FWIW with this additional fix is also still ok and doesn't revert the behaviour, but we'd have to land this in order for @tstellar to move it to the branch (and I think he said that needed to be done by Friday 13th)

bool foo(int a, Bar) override;
bool foo(int a, Bar) override; // comment
bool foo(int a, int) override;

bool foo(int a, Bar) final;
bool foo(int a, Bar) final; // comment
MyDeveloperDay requested changes to this revision.Aug 13 2021, 1:16 AM

The following doesn't feel consistent

bool foo(a, Bar) final;     // comment
bool foo(a, Bar) final;
Bar foo(a, Bar)
final; // comment
Bar foo(a, Bar)
final;
This revision now requires changes to proceed.Aug 13 2021, 1:16 AM
owenpan added a comment.EditedAug 13 2021, 1:17 AM

Did the original change make it into the 13 branch?

What's the 13 branch?

I'm seeing some unexpected behavior.

bool foo(int a, Bar) override;
bool foo(int a, Bar) override; // comment

becomes

bool foo(int a, Bar)
override;
bool foo(int a, Bar)
override; // comment

How can I reproduce it? The above C++ declarations should be inside a class definition, no?

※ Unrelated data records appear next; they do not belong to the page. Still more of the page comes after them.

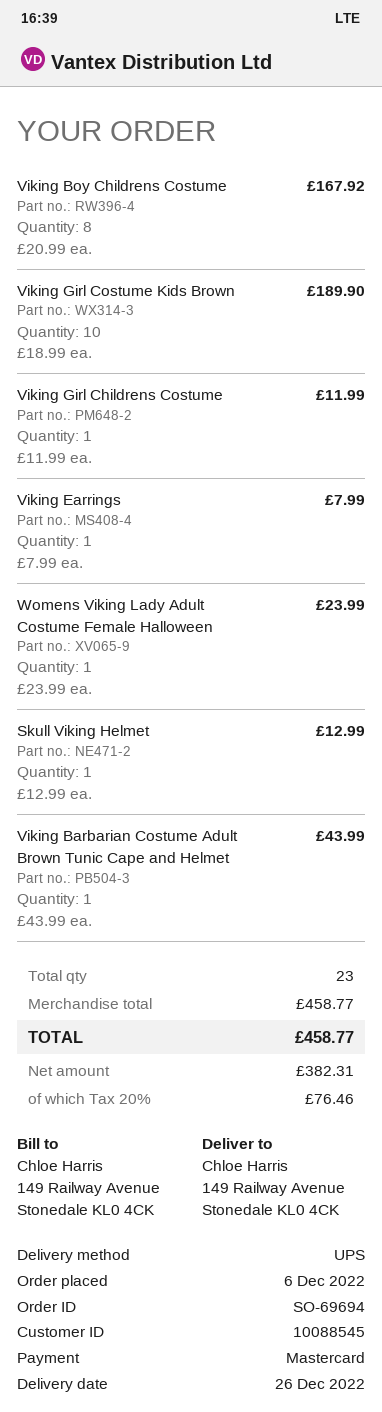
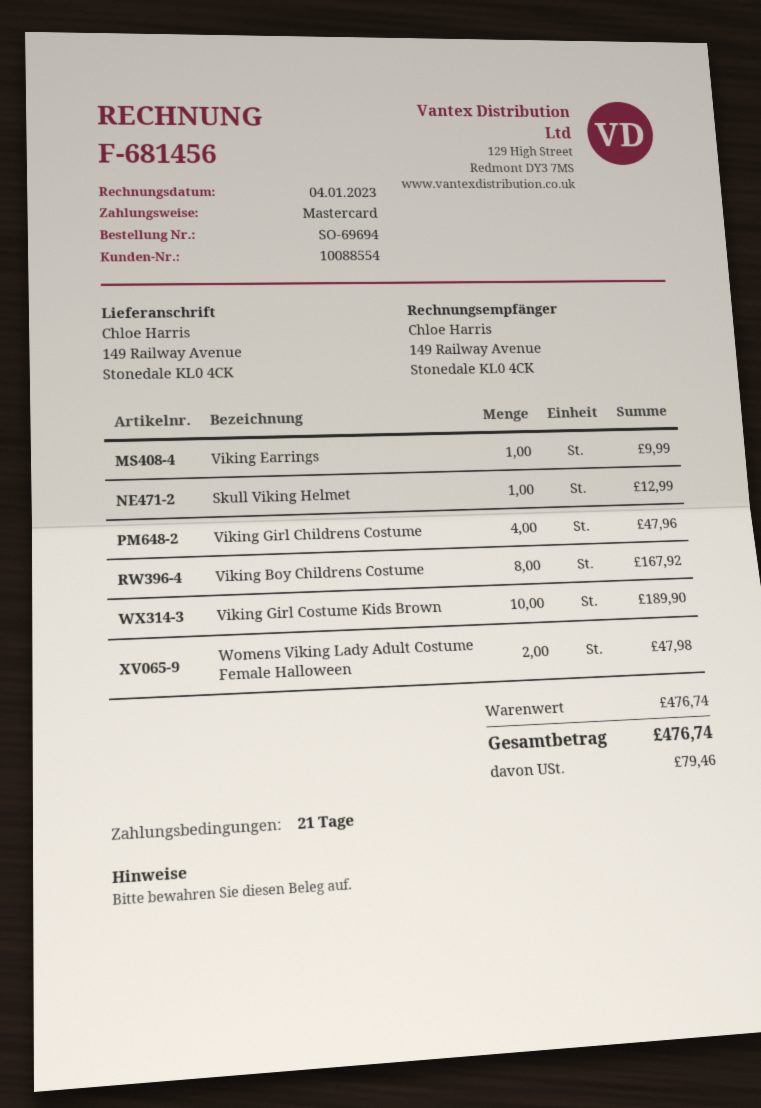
customer number: 10088545 -> 10088554
Viking Girl Childrens Costume: 1 for 11.99 -> 4 for 47.96
Viking Earrings: 1 for 7.99 -> 1 for 9.99
Womens Viking Lady Adult Costume Female Halloween: 1 for 23.99 -> 2 for 47.98
Viking Barbarian Costume Adult Brown Tunic Cape and Helmet: 1 for 43.99 -> none
subtotal: 458.77 -> 476.74
tax: 76.46 -> 79.46
total: 458.77 -> 476.74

Anyway, here is what I got:

$ cat .clang-format
BasedOnStyle: LLVM
AlwaysBreakAfterReturnType: TopLevelDefinitions
$ cat foo.cpp
typedef float Bar;
class A {
  virtual bool foo(int, Bar);
  virtual bool bar(int, Bar);
};
class B : A {
  bool foo(int a, Bar) override;
  bool bar(int a, Bar) override; // comment
};
$ clang -Wall -std=c++11 -c foo.cpp
$ clang-format foo.cpp > bar.cpp
$ diff foo.cpp bar.cpp
$ 
owenpan added a comment.EditedAug 13 2021, 1:39 AM

Logged as https://bugs.llvm.org/show_bug.cgi?id=51470 @krasimir fix resolves this.

I've marked this bug as a 13.0 release blocker ((@tstellar), we can take @krasimir fix or we revert all the recent K&R support out of the 13 branch, @owenpan which would you be happier doing?

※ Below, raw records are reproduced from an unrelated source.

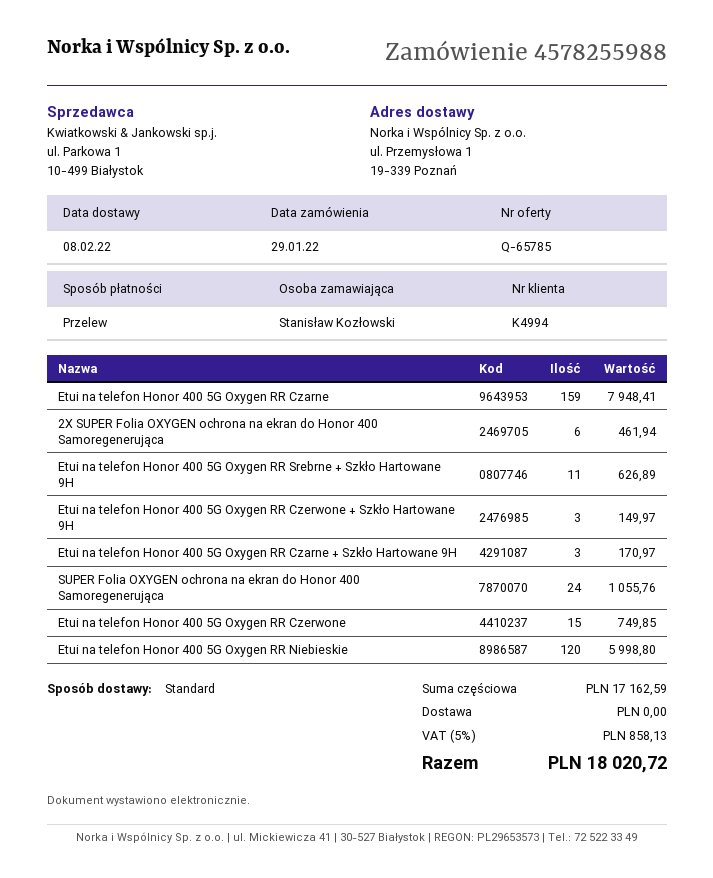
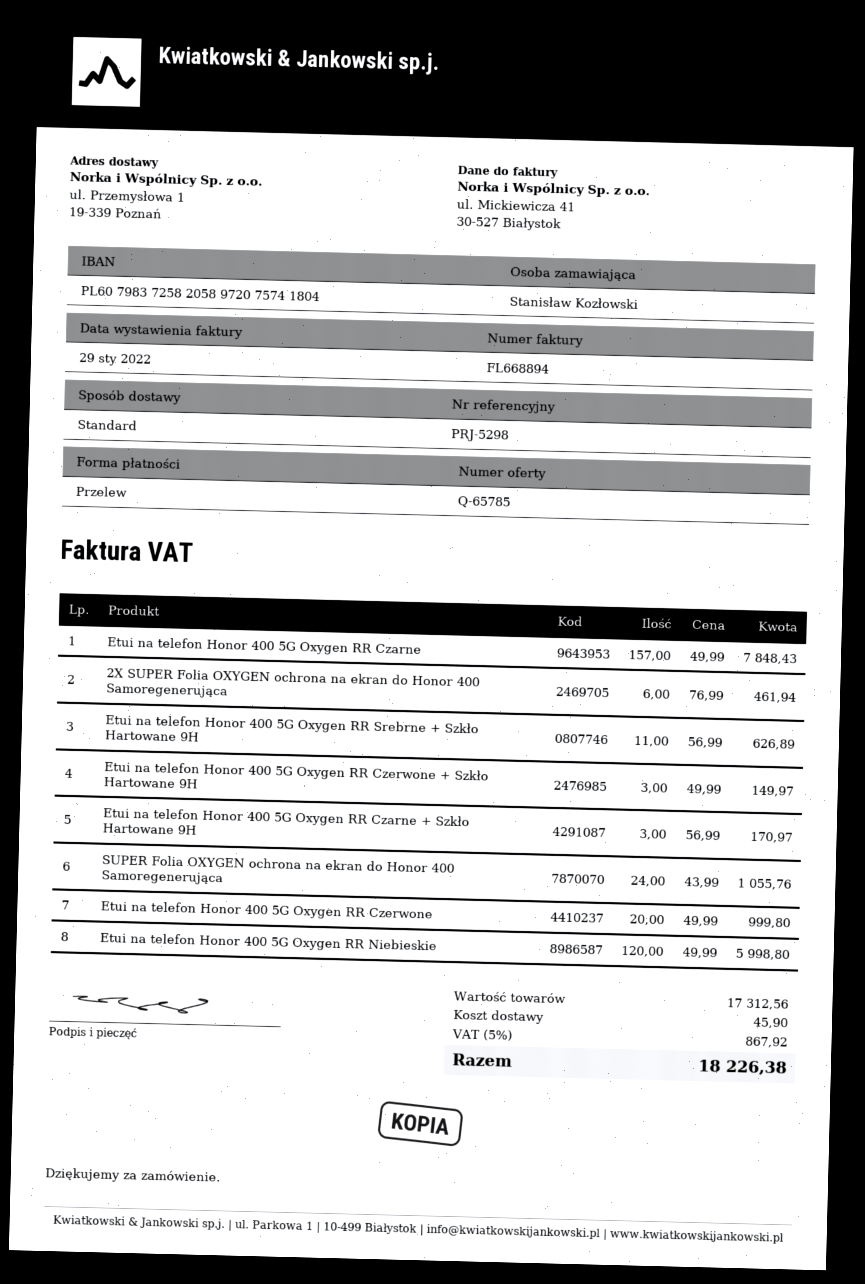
Etui na telefon Honor 400 5G Oxygen RR Czarne: 159 for 7948.41 -> 157 for 7848.43
Etui na telefon Honor 400 5G Oxygen RR Czerwone: 15 for 749.85 -> 20 for 999.80
subtotal: 17162.59 -> 17312.56
shipping: 0.00 -> 45.90
tax: 5% = 858.13 -> 5% = 867.92
total: 18020.72 -> 18226.38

@krasimir's fix did not make into the 13 branch. We should take both that fix and this one if possible.

Did the original change make it into the 13 branch?

What's the 13 branch?

I'm seeing some unexpected behavior.

bool foo(int a, Bar) override;
bool foo(int a, Bar) override; // comment

becomes

bool foo(int a, Bar)
override;
bool foo(int a, Bar)
override; // comment

How can I reproduce it? The above C++ declarations should be inside a class definition, no?

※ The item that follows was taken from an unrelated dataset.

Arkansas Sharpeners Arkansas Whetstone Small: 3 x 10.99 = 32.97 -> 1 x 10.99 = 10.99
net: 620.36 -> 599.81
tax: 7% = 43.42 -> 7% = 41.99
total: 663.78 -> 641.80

Anyway, here is what I got:

$ cat .clang-format
BasedOnStyle: LLVM
AlwaysBreakAfterReturnType: TopLevelDefinitions
$ cat foo.cpp
typedef float Bar;
class A {
  virtual bool foo(int, Bar);
  virtual bool bar(int, Bar);
};
class B : A {
  bool foo(int a, Bar) override;
  bool bar(int a, Bar) override; // comment
};
$ clang -Wall -std=c++11 -c foo.cpp
$ clang-format foo.cpp > bar.cpp
$ diff foo.cpp bar.cpp
$ 

The above C++ declarations should be inside a class definition, no?

Not really, we don't have to have any context of where we are (in class or struct). if you had for example

class A
{
#include "myfunctions.h"
}

you still would want the code in myfunctions.h to be formatted just the same (less indentation)

So the following code:

bool foo(int a, Bar)
override;
bool foo(int a, Bar)
override; // comment

Failed on the 13 branch, but is fixed with @krasimir fix, but that isn't backported (we need to do that as a minimum I think)

With this revision that is also fixed, the following occurs if I change the return type

Bar foo(int a, Bar)
override;
Bar foo(int a, Bar)
override; // comment

And that doesn't feel correct to me. Well not as by default at least. From my perspective there seems to be a propensity to think code is K&R, but that should be the exception not the rule.

If that is to be the case then we need some sort of setting that means they need to expect it, (like the Language: XXXX) that was proposed before

I just ran this on my 4.5 million line and ended up with way more areas that needed clang-formatting than I think should need to (in c++ code not c code)

The above C++ declarations should be inside a class definition, no?

Not really, we don't have to have any context of where we are (in class or struct). if you had for example

class A
{
#include "myfunctions.h"
}

you still would want the code in myfunctions.h to be formatted just the same (less indentation)

Got it!

So the following code:

bool foo(int a, Bar)
override;
bool foo(int a, Bar)
override; // comment

Failed on the 13 branch, but is fixed with @krasimir fix, but that isn't backported (we need to do that as a minimum I think)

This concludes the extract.